(Analysis by Benjamin Qi)

The first observation that needs to be made is that in each query, the Guernseys and Holsteins can be treated independently of each other. Specifically, if we define $G$ to be the set of Guernseys within a query, then the answer to that query is $\texttt{ans}[G]\cdot \texttt{ans}[\{1,2,\ldots,N\}\backslash G]$, where $\texttt{ans}[S]$ denotes the number of ways for the cows in $S$ to trade amongst each other.

It remains to describe how to compute $\texttt{ans}[S]$ for all subsets $S\subseteq \{1,2,\ldots,N\}$.

Special Case: Computing $\texttt{ans}[\{1,2,\ldots,N\}]$

We can solve this using Bitmask DP (see this USACO Guide module). In fact, this case turns out to be equivalent to this problem from that module.

Let's assign gifts to cow 1, then to cow 2, and so on up to cow $N$ in that order. Our current state is represented by the pair:

$$(p,i)=(\text{the number of cows assigned}, \text{the bitmask of gifts assigned}),$$

where $0\le p\le N$ and $0\le i<2^N$.

Let $\oplus$ denote bitwise XOR. From the current state we may transition to $(p+1, i\oplus (1\ll j))$ where gift $j$ is any unassigned gift that cow $p+1$ may be assigned.
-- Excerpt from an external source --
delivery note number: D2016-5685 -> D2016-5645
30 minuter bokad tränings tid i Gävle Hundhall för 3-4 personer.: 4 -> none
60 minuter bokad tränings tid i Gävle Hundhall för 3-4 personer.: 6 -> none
There are $2^N$ states (since $p$ is always equal to the number of bits in $i$) and the number of transitions from each state is at most $N$, yielding an overall time complexity of $\mathcal O(N\cdot 2^N)$.
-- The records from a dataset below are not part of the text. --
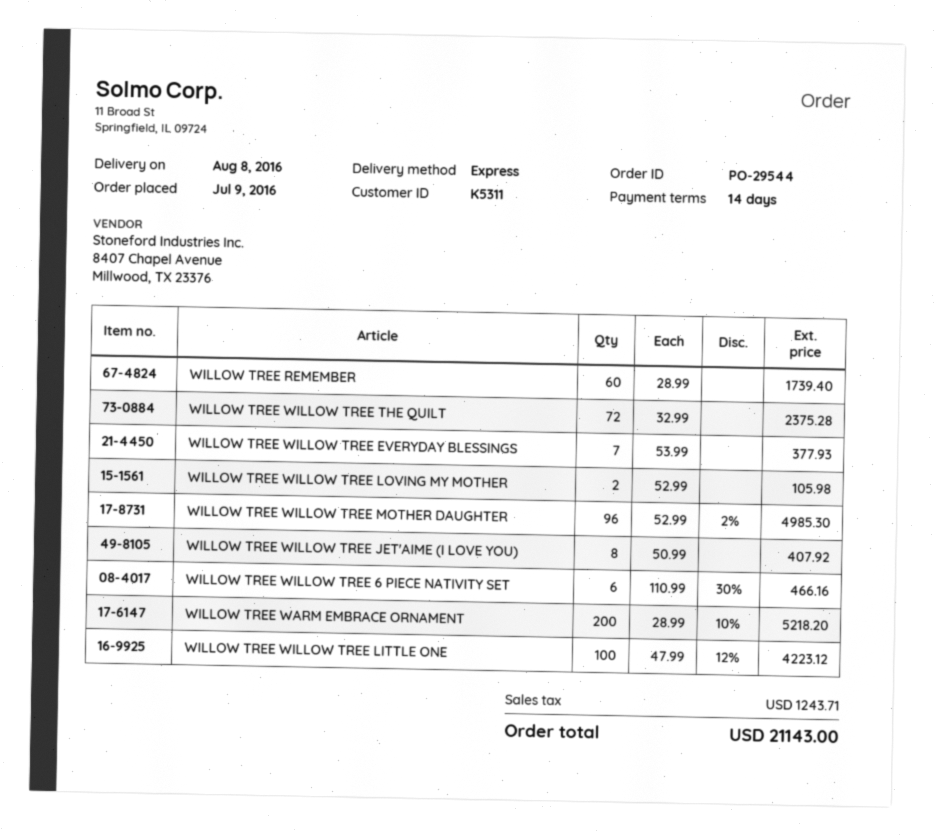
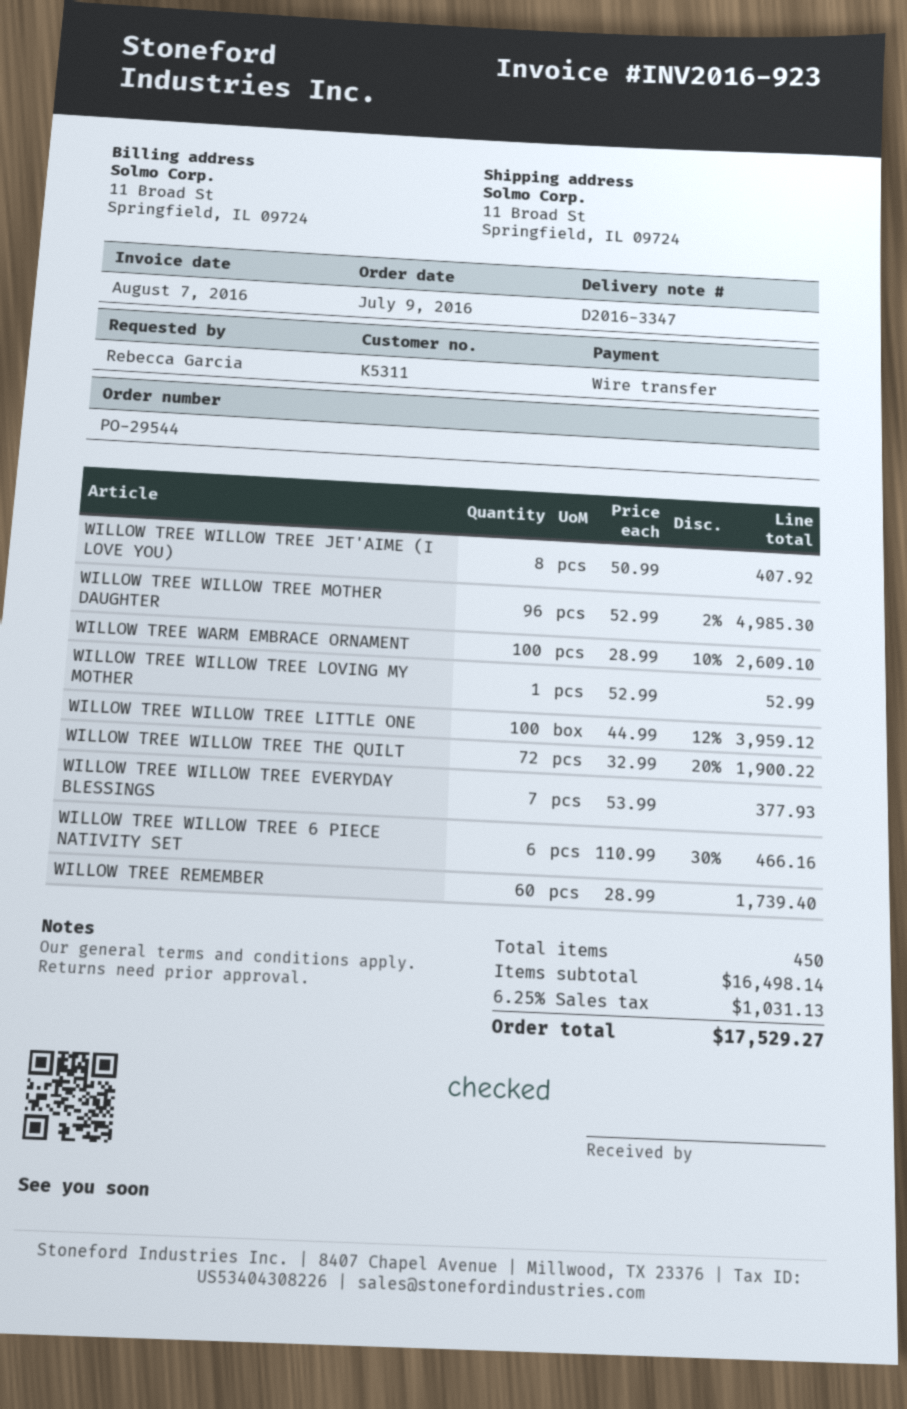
WILLOW TREE WILLOW TREE THE QUILT: 72 x 32.99 = 2375.28 -> 72 x 32.99 - 20% = 1900.22
WILLOW TREE WILLOW TREE LOVING MY MOTHER: 2 x 52.99 = 105.98 -> 1 x 52.99 = 52.99
WILLOW TREE WARM EMBRACE ORNAMENT: 200 x 28.99 - 10% = 5218.20 -> 100 x 28.99 - 10% = 2609.10
WILLOW TREE WILLOW TREE LITTLE ONE: 100 x 47.99 - 12% = 4223.12 -> 100 x 44.99 - 12% = 3959.12
tax: 1243.71 -> 1031.13
total: 21143.00 -> 17529.27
Partial Solution: Suppose that we compute $\texttt{ans}[S]$ independently for all subsets $S$ using the solution for a single $S$ given above. The total number of operations is bounded above by:

$$\begin{align*} \sum_{S\subseteq \{1\ldots N\}}|S|\cdot 2^{|S|}&\le N\cdot \left(\sum_{S\subseteq \{1\ldots N\}}2^{|S|}\right)\\ &=N\cdot \prod_{c=1}^N[(1\text{ if }c\text{ not in }S)+(2\text{ if }c\text{ in }S)]\\ &=N\cdot 3^N \end{align*}$$

yielding a solution that runs in $\mathcal O(N\cdot 3^N+NQ)$ time.

This is enough for 11 out of 18 test cases.

#include <bits/stdc++.h>
using namespace std;

uint64_t solve_adj(const vector<int> &new_adj) {
	const int N = (int)size(new_adj);
	vector<uint64_t> dp(1 << N);
	dp[0] = 1;
	for (int i = 0; i < (1 << N); ++i) {
		int p = __builtin_popcount(i);
		for (int j = 0; j < N; ++j)
			if (!(i & (1 << j)))
				if (new_adj.at(p) & (1 << j))
					dp[i ^ (1 << j)] += dp[i];
	}
	return dp.back();
}

const int MAX_N = 20;
uint64_t ans[1 << MAX_N];
int adj[MAX_N];
int N;

uint64_t solve_subset(int mask) {
	if (!ans[mask]) { // would speed up if not all queries distinct
		vector<int> bits;
		for (int i = 0; i < N; ++i)
			if (mask & (1 << i))
				bits.push_back(i);
		vector<int> new_adj(size(bits));
		for (size_t i = 0; i < size(bits); ++i)
			for (size_t j = 0; j < size(bits); ++j)
				if (adj[bits[i]] & (1 << bits[j]))
					new_adj[i] ^= 1 << j;
		ans[mask] = solve_adj(new_adj);
	}
	return ans[mask];
}

int main() {
	ios::sync_with_stdio(false);
	cin.tie(nullptr);
	cin >> N;
	assert(N <= MAX_N);
	for (int i = 0; i < N; ++i) {
		vector<int> pref(N);
		for (int &g : pref)
			cin >> g;
		for (int &g : pref) {
			--g;
			adj[i] |= 1 << g;
			if (g == i)
				break;
		}
	}
	int Q;
	cin >> Q;
	while (Q--) {
		string breeds;
		cin >> breeds;
		int g = 0, h = 0;
		for (int i = 0; i < N; ++i) {
			if (breeds[i] == 'G')
				g ^= 1 << i;
			else
				h ^= 1 << i;
		}
		cout << solve_subset(g) * solve_subset(h) << "\n";
	}
}

Full Credit: We again use bitmask DP to compute all entries of $\texttt{ans}$, but this time we'll do so in $\mathcal O(N^2\cdot 2^N)$ time.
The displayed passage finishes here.